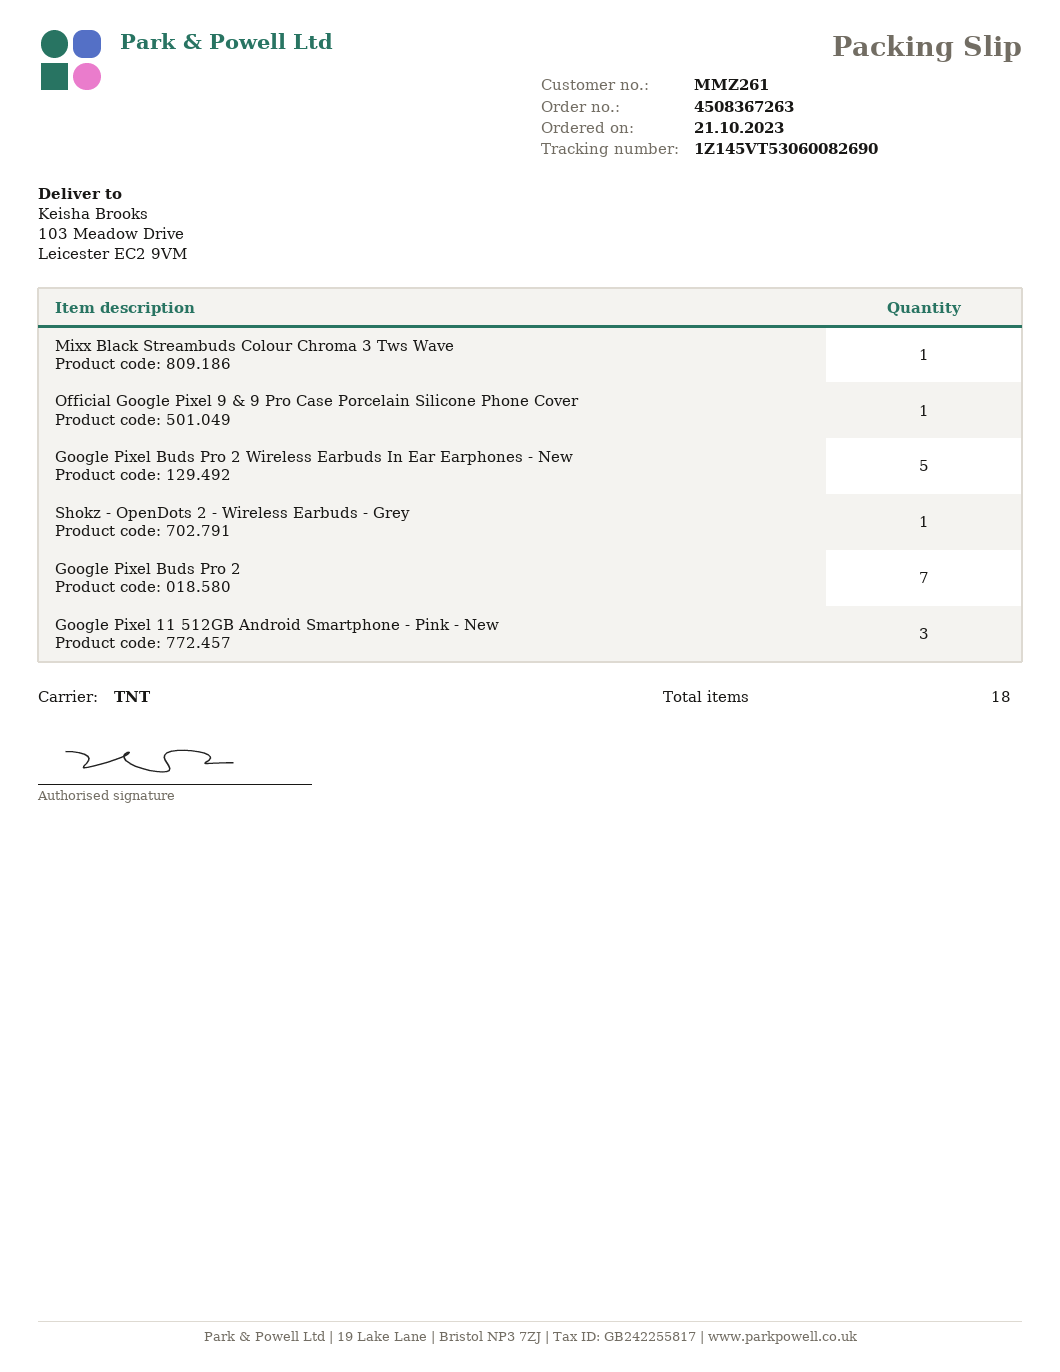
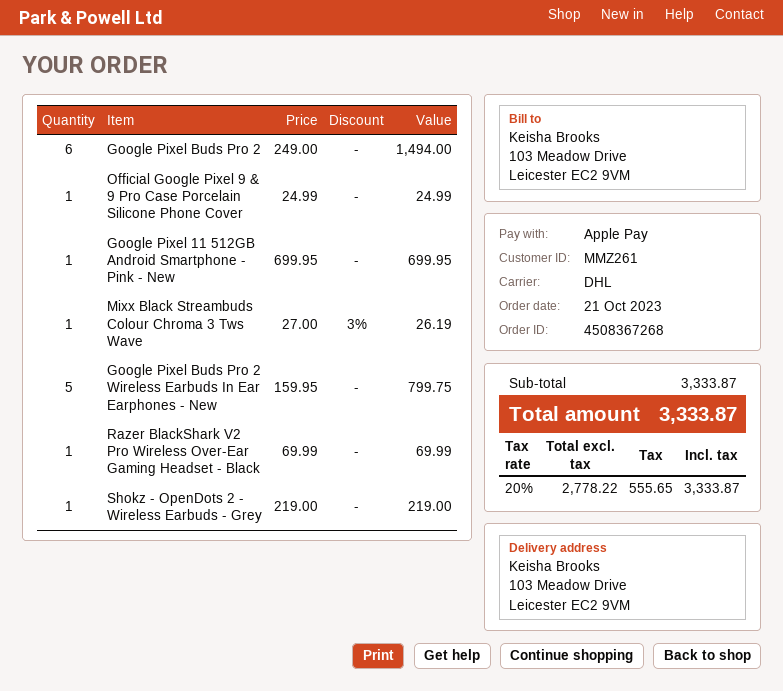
order number: 4508367263 -> 4508367268
shipping method: TNT -> DHL
Google Pixel Buds Pro 2: 7 -> 6
Google Pixel 11 512GB Android Smartphone - Pink - New: 3 -> 1
Razer BlackShark V2 Pro Wireless Over-Ear Gaming Headset - Black: none -> 1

-.-.-

(Exercise objective): Return each record exactly as given, excluding any image.

(Solution for this exercise):
order number: 4508367263 -> 4508367268
shipping method: TNT -> DHL
Google Pixel Buds Pro 2: 7 -> 6
Google Pixel 11 512GB Android Smartphone - Pink - New: 3 -> 1
Razer BlackShark V2 Pro Wireless Over-Ear Gaming Headset - Black: none -> 1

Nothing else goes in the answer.